Problem to solve:
In the material below, find the line that contains "- 1. ifconfig配置或显示网络接口信息2." and the line that contains "del -net 192.168.49.0/24 dev eth0", then write out exactly those two lines and everything between them.

Records for the task:
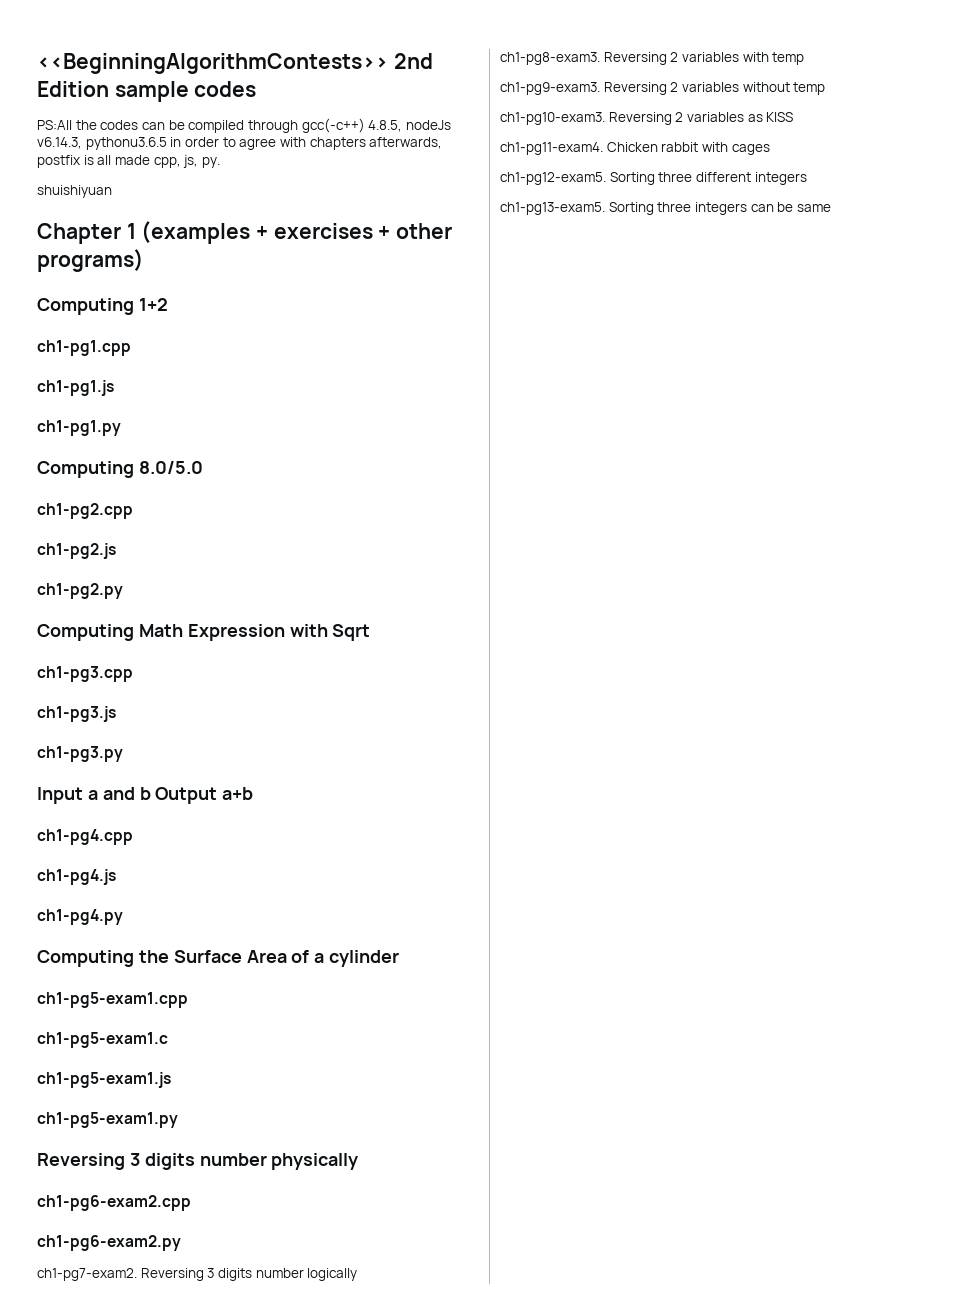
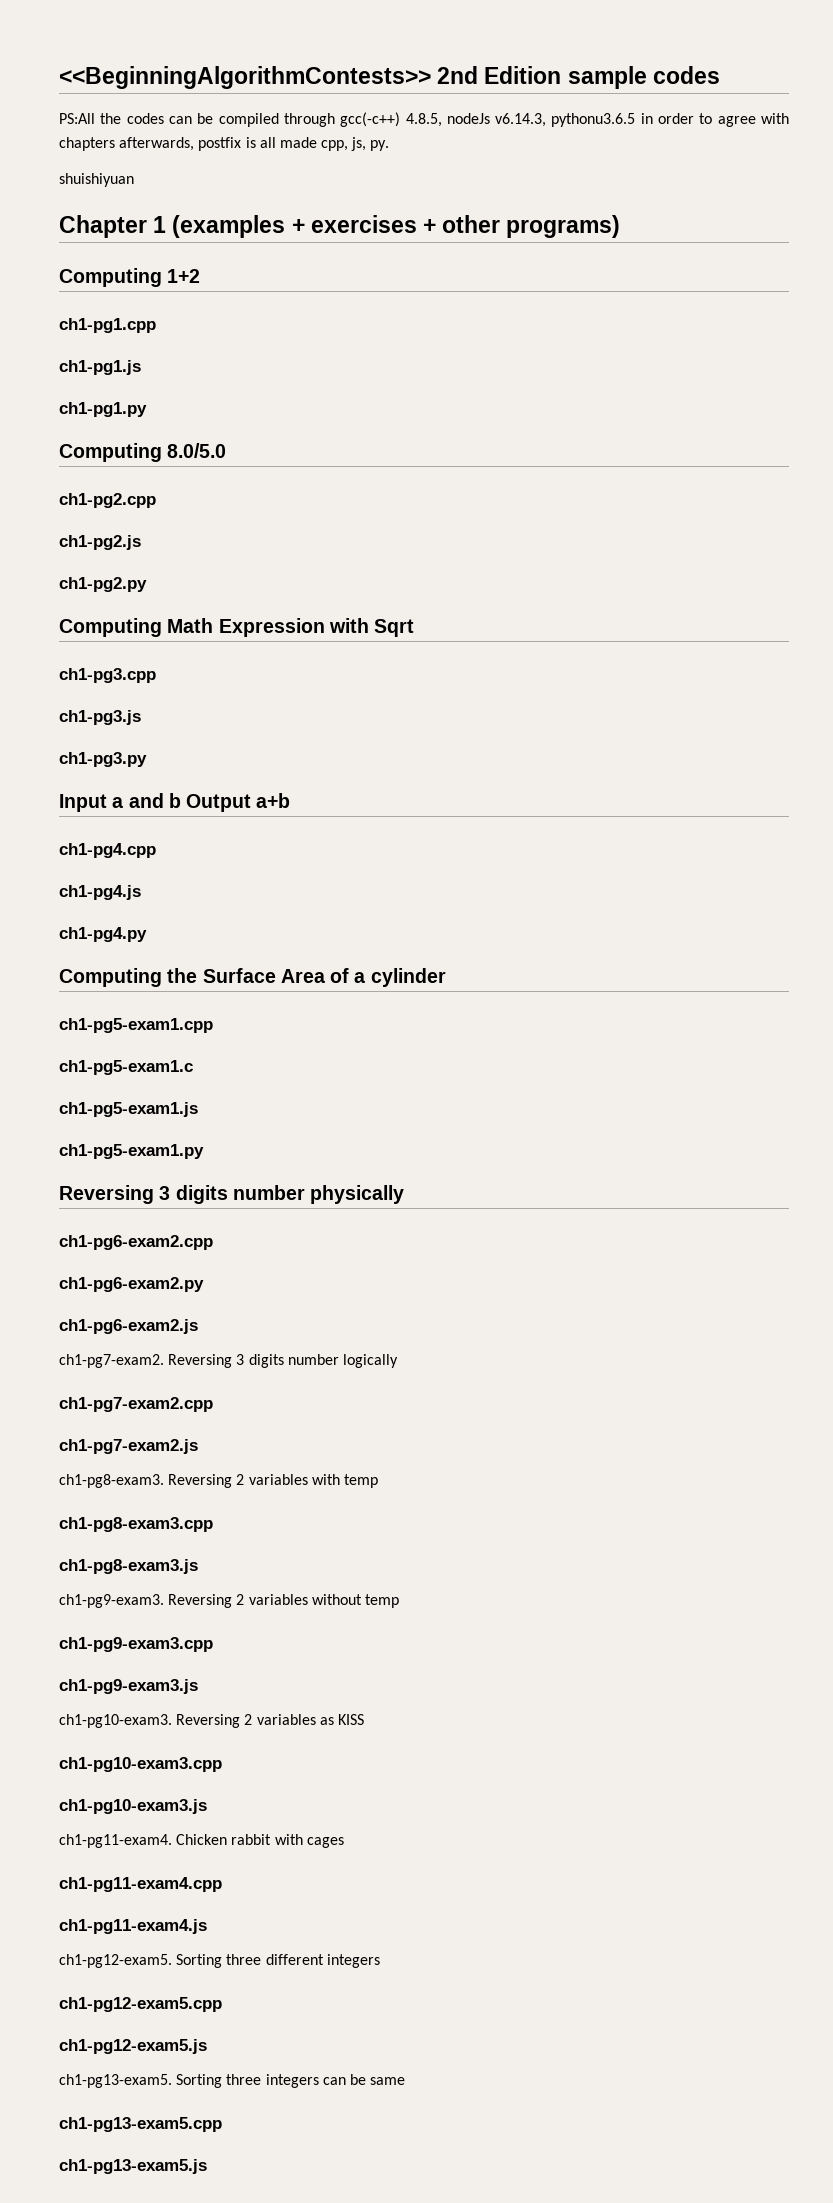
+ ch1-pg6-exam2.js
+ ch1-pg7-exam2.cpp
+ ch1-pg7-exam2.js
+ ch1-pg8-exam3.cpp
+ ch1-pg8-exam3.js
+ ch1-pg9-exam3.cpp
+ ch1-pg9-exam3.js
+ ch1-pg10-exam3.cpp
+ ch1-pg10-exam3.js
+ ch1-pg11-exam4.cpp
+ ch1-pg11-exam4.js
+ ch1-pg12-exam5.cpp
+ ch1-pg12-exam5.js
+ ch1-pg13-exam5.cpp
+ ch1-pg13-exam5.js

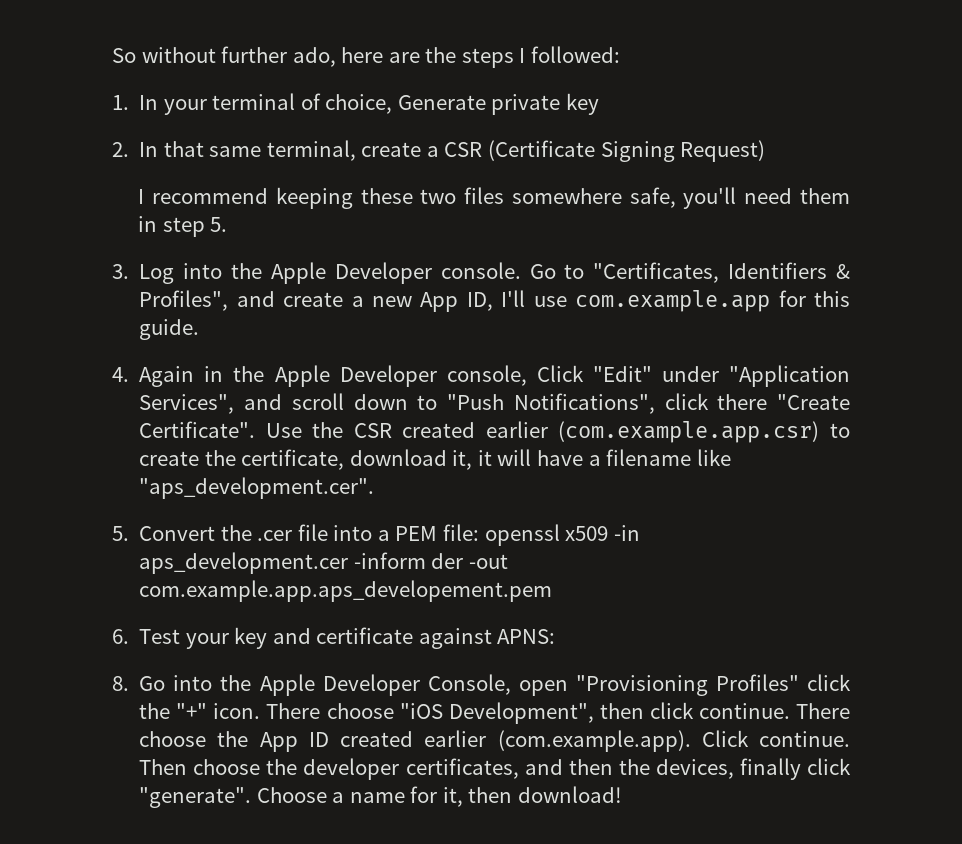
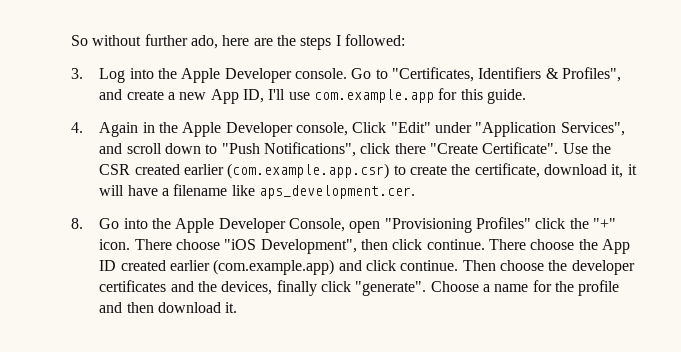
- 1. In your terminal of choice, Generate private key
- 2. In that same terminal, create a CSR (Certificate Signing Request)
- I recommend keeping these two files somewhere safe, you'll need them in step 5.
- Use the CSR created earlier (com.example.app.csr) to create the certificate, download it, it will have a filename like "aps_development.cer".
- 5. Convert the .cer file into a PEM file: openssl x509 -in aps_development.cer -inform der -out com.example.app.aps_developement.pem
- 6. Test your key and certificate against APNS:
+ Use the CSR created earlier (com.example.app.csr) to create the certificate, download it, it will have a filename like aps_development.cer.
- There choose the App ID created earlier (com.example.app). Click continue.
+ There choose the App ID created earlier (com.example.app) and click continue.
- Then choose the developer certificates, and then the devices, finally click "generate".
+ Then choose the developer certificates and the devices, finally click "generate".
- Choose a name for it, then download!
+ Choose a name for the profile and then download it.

==

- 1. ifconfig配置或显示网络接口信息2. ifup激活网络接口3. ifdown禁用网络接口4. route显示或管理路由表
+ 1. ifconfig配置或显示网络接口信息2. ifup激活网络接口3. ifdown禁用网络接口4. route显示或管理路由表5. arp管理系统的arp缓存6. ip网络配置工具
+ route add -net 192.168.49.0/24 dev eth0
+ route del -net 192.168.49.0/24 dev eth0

==

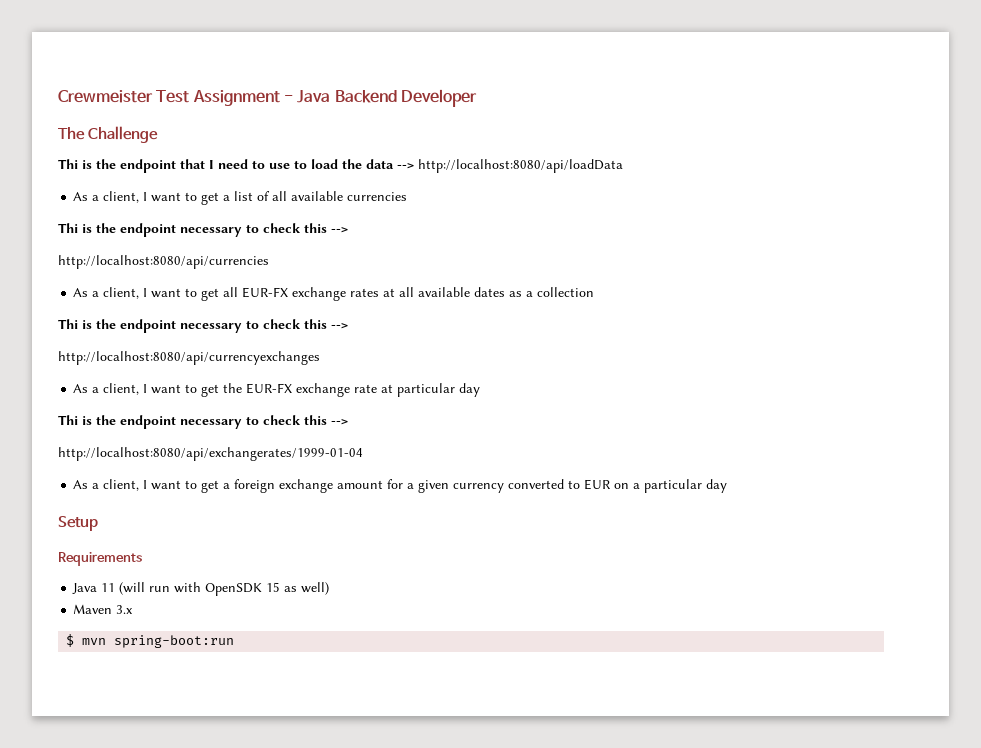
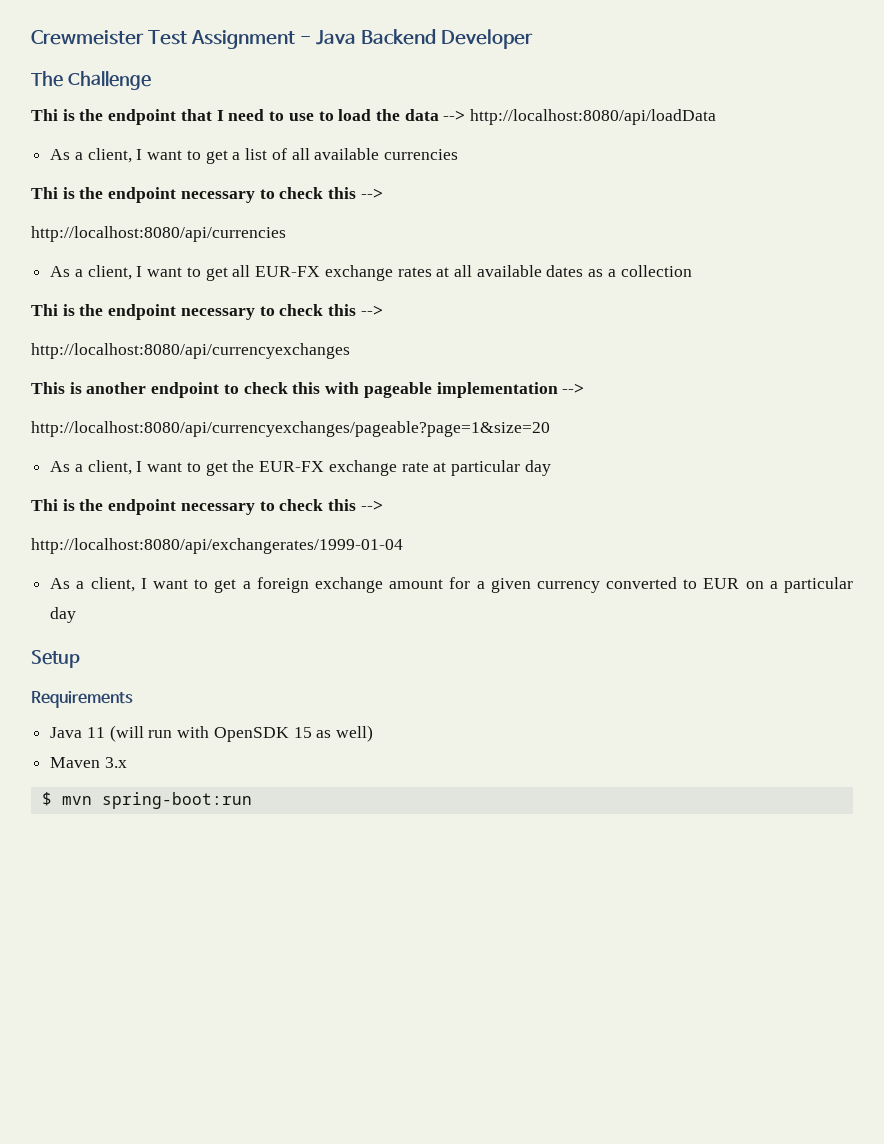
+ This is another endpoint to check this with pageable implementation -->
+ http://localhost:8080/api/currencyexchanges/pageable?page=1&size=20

Problem solution:
- 1. ifconfig配置或显示网络接口信息2. ifup激活网络接口3. ifdown禁用网络接口4. route显示或管理路由表
+ 1. ifconfig配置或显示网络接口信息2. ifup激活网络接口3. ifdown禁用网络接口4. route显示或管理路由表5. arp管理系统的arp缓存6. ip网络配置工具
+ route add -net 192.168.49.0/24 dev eth0
+ route del -net 192.168.49.0/24 dev eth0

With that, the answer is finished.